◆ Problem description ◆
Beginning at the line that includes "Completed [Unique Users]</div>" in the entries below, print each line exactly as it appears, through the last one.

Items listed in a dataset

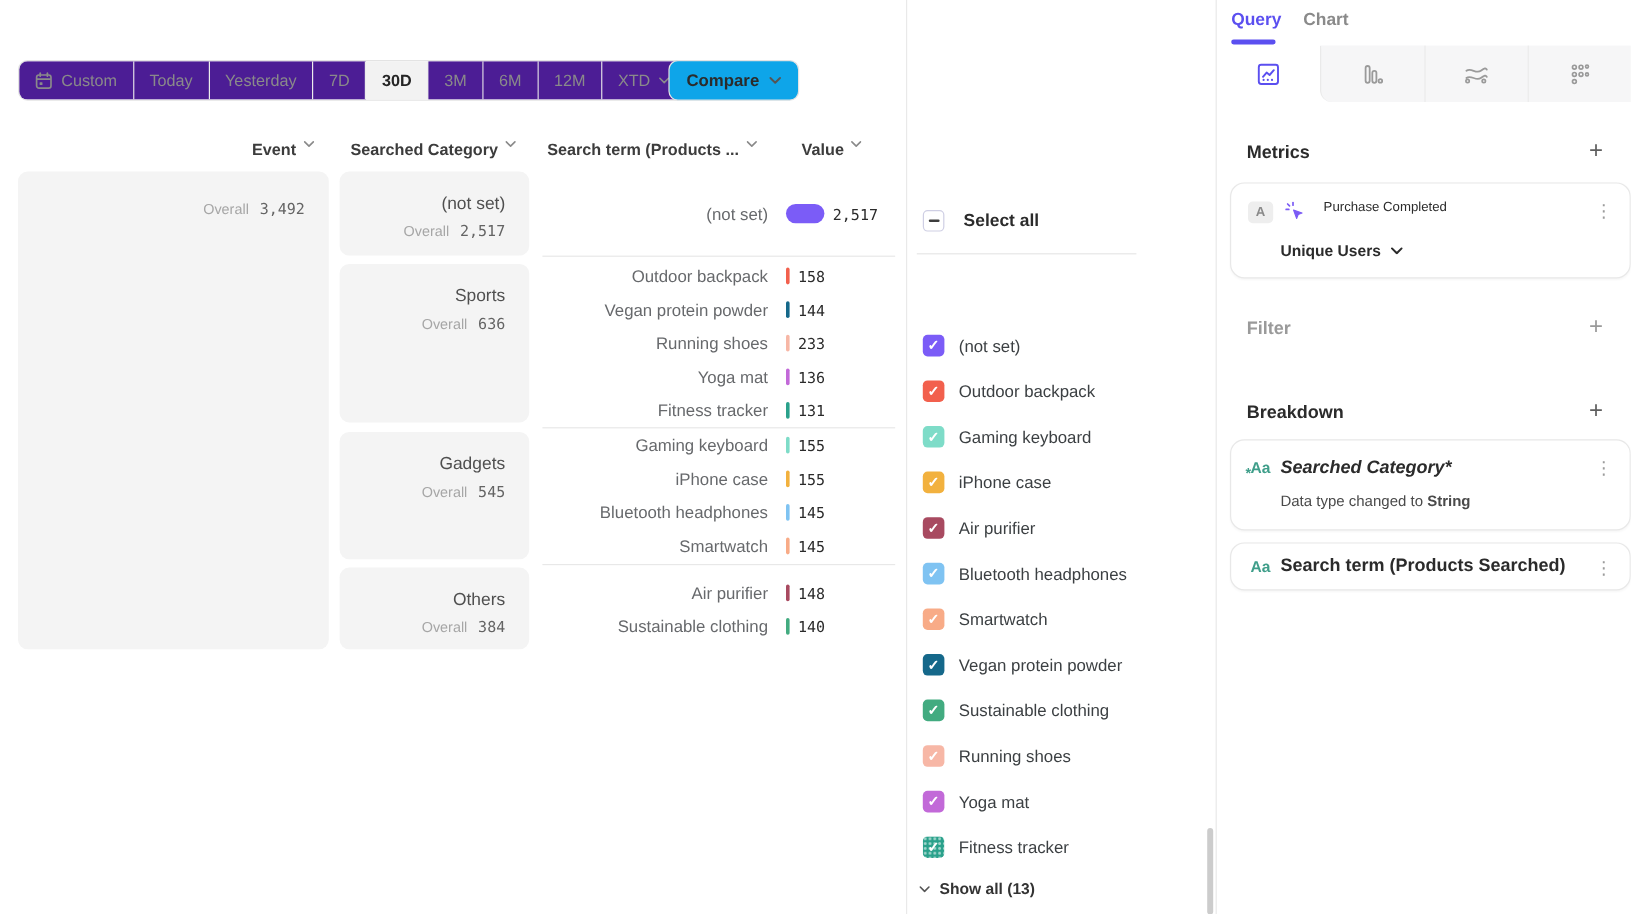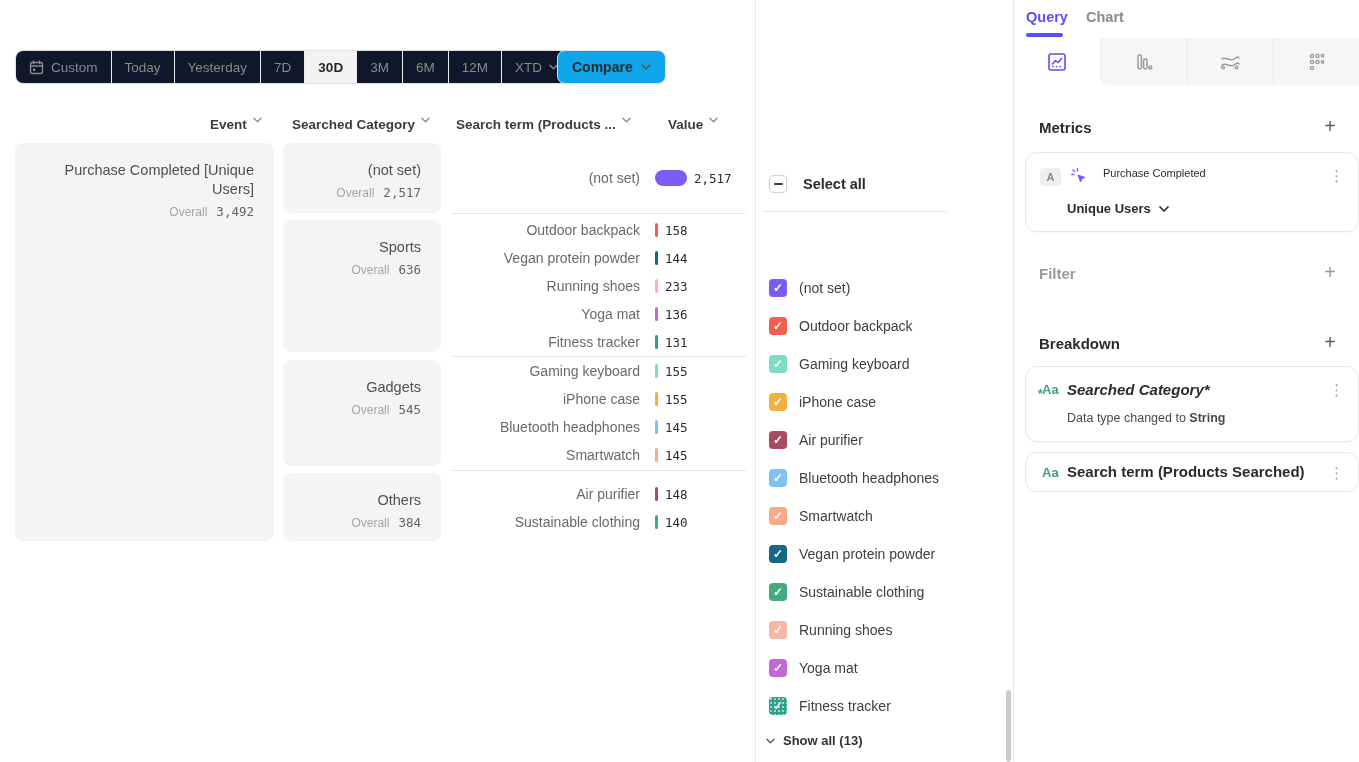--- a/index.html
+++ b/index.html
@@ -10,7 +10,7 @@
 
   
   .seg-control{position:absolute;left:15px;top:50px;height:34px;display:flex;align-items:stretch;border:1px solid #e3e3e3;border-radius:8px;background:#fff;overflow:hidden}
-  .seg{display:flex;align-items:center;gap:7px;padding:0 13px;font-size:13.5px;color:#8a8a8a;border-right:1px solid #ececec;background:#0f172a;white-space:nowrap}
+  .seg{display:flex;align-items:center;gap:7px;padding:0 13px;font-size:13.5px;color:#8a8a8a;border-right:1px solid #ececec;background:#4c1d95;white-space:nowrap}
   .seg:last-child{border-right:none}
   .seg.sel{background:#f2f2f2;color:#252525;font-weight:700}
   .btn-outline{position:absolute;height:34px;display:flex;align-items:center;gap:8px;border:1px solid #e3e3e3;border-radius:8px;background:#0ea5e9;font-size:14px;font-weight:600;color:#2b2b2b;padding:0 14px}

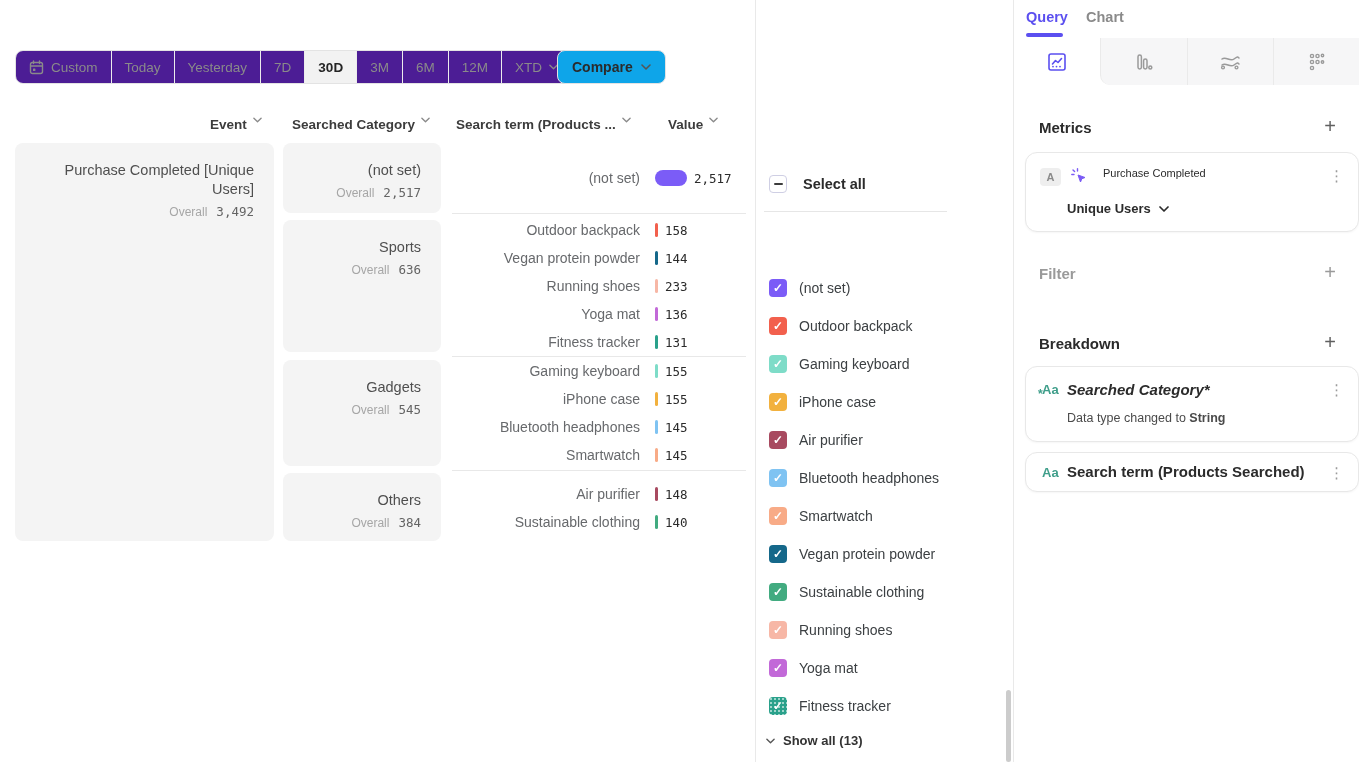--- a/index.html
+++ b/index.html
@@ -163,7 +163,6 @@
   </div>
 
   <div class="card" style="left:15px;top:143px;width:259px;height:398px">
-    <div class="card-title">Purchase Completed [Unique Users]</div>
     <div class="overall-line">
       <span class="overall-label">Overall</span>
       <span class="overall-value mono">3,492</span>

◆ Result of this exercise ◆
-    <div class="card-title">Purchase Completed [Unique Users]</div>
     <div class="overall-line">
       <span class="overall-label">Overall</span>
       <span class="overall-value mono">3,492</span>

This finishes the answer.